On Petition for Review of an Order of the
Board of Immigration Appeals
Submitted February 9, 2021**
Pasadena, California
Before: O’SCANNLAIN, CALLAHAN, and OWENS, Circuit Judges.
Edwin Hernandez-Reyes, a Guatemalan native and citizen, petitions for
review of the Board of Immigration Appeals’ (BIA) denial of his applications for
asylum, withholding of removal, and protection under the Convention Against
Torture (CAT). We have jurisdiction under 8 U.S.C. § 1252 and, reviewing the
*
This disposition is not appropriate for publication and is not precedent
except as provided by Ninth Circuit Rule 36-3.
**
The panel unanimously concludes this case is suitable for decision
without oral argument. See Fed. R. App. P. 34(a)(2).

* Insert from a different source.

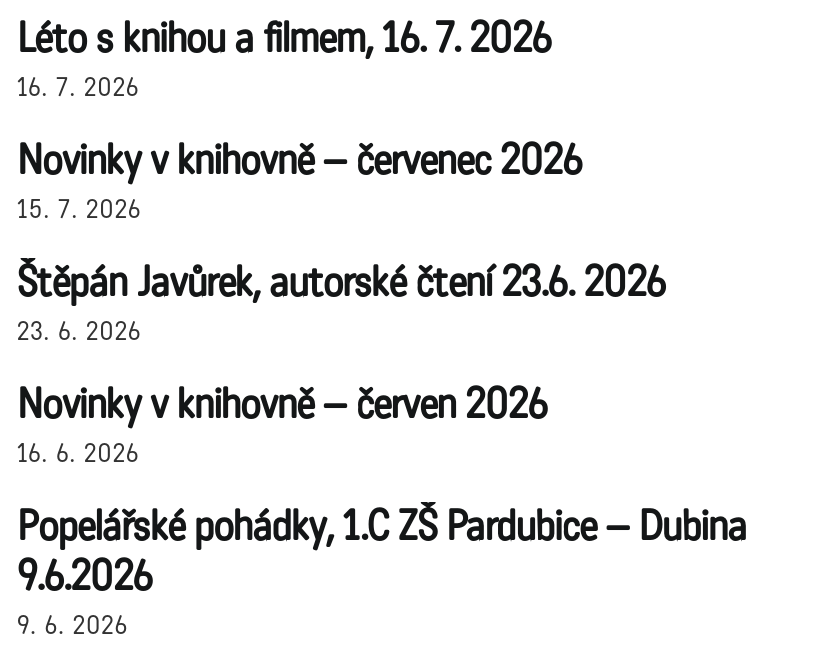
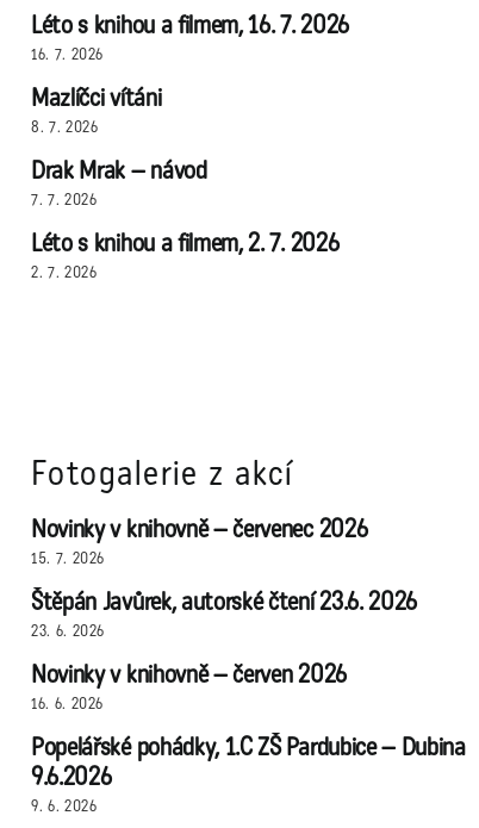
none -> [31,84,339,283] Mazlíčci vítáni | 8. 7. 2026 | Drak Mrak – návod | 7. 7. 2026 | Léto s knihou a filmem, 2. 7. 2026 | 2. 7. 2026
none -> [31,453,293,495] Fotogalerie z akcí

BIA’s legal conclusions de novo and its factual findings for substantial evidence,
we deny the petition.
The BIA did not err in rejecting as insufficiently particular or distinct
Hernandez-Reyes’s proposed social groups—“young males of Barberena,
Guatemala who do not align themselves” with gangs and “potential witnesses
against gang activity.” Indeed, we have rejected nearly identical groups on these
grounds before. See, e.g., Barrios v. Holder, 581 F.3d 849, 854-55 (9th Cir. 2009)
(“young males in Guatemala who are targeted for gang recruitment but refuse”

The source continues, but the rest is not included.